Adams Family Correspondence, volume 8

Abigail Adams to John Quincy Adams, 12 October 1787 Adams, Abigail Adams, John Quincy
Abigail Adams to John Quincy Adams
London october 12th 1787 My dear son

I cannot begin my Letter by thanking you for yours. You write so seldom, that you, do not give me the opportunity, yet I think you would feel dissapointed if you did not get a few Lines from me. I congratulate you upon your Success at Commencment, and as you have acquired a reputation upon entering the stage of the World, you will be no less solicitious to preserve and increase it, through the whole drama. it is said of Hannibal that he wanted nothing to the compleation of His martial virtues, but that when he had gained a victory, he should know how to use it.1 it is natural to the humane Heart to swell with presumption when conscious of superiour 188power, yet all humane excellence is comparative, and he who thinks he knows much to day, will find much more still unatained, provided he is still eager in persuit of knowledge. Your Friends are not anxious that you will be in any danger through want of significant application, but that a too ardent persuit of your studies will impair your Health, & injure those bodily powers and faculties upon which the vigor of the mind depends. Moderation in all things is condusive to human happiness, tho this is a maxim little heeded by Youth, whether their persuits are of a sensual, or a more refined and elevated kind

It is an old Adage, that a man at 30, must be either a fool or a Physician. tho you have not arrived to that age, you would do well to trust to the advise, and experience of those who have. our Bodies are framed of such materials as to require constant exercise to keep them in repair, to Brace the Nerves and give vigor to the Animal functions. thus do I give you Line upon Line, & precept upon precept.

By the Time this reaches you, you will have heard of the Humiliating condition of Holland.

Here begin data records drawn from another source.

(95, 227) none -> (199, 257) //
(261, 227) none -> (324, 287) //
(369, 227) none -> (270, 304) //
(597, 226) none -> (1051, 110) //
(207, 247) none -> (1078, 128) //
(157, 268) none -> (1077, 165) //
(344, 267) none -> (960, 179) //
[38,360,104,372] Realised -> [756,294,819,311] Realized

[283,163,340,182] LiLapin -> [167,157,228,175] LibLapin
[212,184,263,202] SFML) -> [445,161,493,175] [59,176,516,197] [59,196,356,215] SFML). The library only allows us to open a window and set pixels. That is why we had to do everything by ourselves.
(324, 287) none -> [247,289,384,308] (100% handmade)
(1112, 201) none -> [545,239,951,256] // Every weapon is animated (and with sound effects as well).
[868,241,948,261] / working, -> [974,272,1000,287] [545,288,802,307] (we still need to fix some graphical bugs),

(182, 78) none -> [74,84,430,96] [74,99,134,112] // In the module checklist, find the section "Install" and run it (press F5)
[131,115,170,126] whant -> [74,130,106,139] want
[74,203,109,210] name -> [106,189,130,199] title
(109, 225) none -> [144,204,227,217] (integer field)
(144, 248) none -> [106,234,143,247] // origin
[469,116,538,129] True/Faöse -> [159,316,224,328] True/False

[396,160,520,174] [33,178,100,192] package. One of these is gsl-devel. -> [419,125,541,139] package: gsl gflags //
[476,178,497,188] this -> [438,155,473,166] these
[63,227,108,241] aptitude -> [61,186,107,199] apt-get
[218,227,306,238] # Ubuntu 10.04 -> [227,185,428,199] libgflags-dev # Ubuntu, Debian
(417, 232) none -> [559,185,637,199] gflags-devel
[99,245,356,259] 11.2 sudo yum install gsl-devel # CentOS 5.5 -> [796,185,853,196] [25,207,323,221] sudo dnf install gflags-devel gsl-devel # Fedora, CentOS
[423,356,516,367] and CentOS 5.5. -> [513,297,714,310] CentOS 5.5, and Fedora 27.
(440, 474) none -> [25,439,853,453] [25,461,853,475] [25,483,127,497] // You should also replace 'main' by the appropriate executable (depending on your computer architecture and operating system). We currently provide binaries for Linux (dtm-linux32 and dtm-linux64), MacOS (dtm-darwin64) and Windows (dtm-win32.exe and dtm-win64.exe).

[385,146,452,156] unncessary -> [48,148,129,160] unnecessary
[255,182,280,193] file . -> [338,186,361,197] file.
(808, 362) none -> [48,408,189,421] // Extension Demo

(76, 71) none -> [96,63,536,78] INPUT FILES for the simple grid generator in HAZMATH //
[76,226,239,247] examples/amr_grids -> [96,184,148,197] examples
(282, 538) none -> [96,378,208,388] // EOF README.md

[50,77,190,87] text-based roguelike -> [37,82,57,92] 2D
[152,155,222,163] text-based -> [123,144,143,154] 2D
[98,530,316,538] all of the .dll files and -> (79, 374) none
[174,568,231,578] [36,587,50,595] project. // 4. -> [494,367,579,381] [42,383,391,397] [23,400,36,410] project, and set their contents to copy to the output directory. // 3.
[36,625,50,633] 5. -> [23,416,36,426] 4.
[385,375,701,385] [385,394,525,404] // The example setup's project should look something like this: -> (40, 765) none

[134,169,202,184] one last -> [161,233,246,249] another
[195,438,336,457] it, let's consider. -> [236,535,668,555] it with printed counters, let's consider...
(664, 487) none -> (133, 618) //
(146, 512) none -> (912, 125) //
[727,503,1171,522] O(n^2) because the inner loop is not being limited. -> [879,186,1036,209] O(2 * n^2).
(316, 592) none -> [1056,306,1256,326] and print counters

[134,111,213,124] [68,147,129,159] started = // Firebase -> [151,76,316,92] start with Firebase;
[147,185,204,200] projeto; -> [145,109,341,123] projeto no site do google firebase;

History does not furnish a more striking instance of abject Submission, and depression totally and almost unresistingly conquerd by a few prussian troops, a Nation, that formerly withstood the whole power & force of spain, and gave such proofs of Bravery and prowess as astonishd surrounding Nation, now Humbled to the dust, by an imperious & haughty woman, backed by the Troops of Prussia, for a mere trifling affront or rather this has been the speicious pretence for all the Horrors which are brought upon the patriots & Friends of Liberty in Holland. May her Name descend with eternall obloquy to future ages. Poor Dumas & family have lived in a state worse than death, since to exist in constant dread of being drag'd a victim to an enraged mob, who were constantly threatning him, & his family with destruction: is worse than death. his Friends all forsook him or dared not appear in his behalf. he wrote a most afflicting account to your pappa, & beg'd him to claim protection for him as acting for the united States, but as he never had any publick character, or rather never was commissond by Congress, it could not be done.2 mr duma you know has been engaged in the Service of France, and has received a Sallery from that Government, besides his being opposed to the measures of the Stadtholder, all of which renders him particularly obnoxious to the princess, and her party

This Nation, piqued at the Treaty of alliance, which was last Winter, made between France & Holland have been ever since seeking 189Revenge, by fomenting the troubles in Holland; and Seizd the first opportunity She had in her power to Bully France.3 The Death of de Vergennes and the deranged State of the Finnances in France, the dispute between the King and his parliament, all, all have contributed to hasten the downfall of Liberty in Holland. England has held a very high Tone, & given it out, that if France marchd a single man to the assistance of Holland, it should be considerd as a commencment of Hostilities, and from the conduct of France, she appears to have been intimidated, and held in Awe by it. This is an other lesson to us, not to put our trust in princes. England not content with the Tame, & pacific conduct of France, is arming with a zeal, and Eagerness really astonishing, to every person of reflection, who can See no object which she can have in view, adequate to or as a compensation for the horrur and distress, she must bring upon her Subjects by the increase of expences and the accumulation of the National debt.

If I was not present to hear, and see it I could scarcly credit, that a whole people Should not only tamely Submit to the evils of war, but appear frantick with joy at the prospect, led away by false Glory, by their passions & their vices they do not reflect, upon past calamities, nor approaching destruction and few of them have better reasons to offer for their conduct than the Lady with whom I was in company the other day, who hoped their would be a war. pray said I how can you wish so much misiry to mankind? o said she, if there is a war, my Brother, & Several of my Friends will be promoted. In the general Flame which threatnes Europe, I hope & pray, our own Country may have wisdom sufficient, to keep herself out of the Fire. I am sure she has been a sufficiently burnt child.

Remember me to your Brothers, if I do not write to them. I have sent you some cotton stockings, and am / Your affectionate mother

A. Adams

RC (Adams Papers); endorsed: “My Mother. 12. Octr: 1787.” and “Mrs. Adams. Octr: 12 1787.”


AA is quoting directly from Samuel Johnson, The Rambler, No. 127.


C. W. F. Dumas wrote to JA on 25 Sept. (Adams Papers) requesting his assistance. JA replied on 1 Oct. (LbC, APM Reel 113), offering to allow Dumas and his family to reside at the Hôtel des États-Unis in The Hague and arranging for money for its repair. JA had also previously made arrangements to ensure that Dumas continued to receive his salary as U.S. chargé d'affaires at The Hague until Congress formally determined Dumas' status (JA to Dumas, 5 Sept., LbC, APM Reel 113).


The Dutch and French had signed a treaty of alliance and friendship in Oct. 1785. This represented a victory for the Patriot Party over the stadholder, whom the British supported (Schama, Patriots and Liberators , p. 106).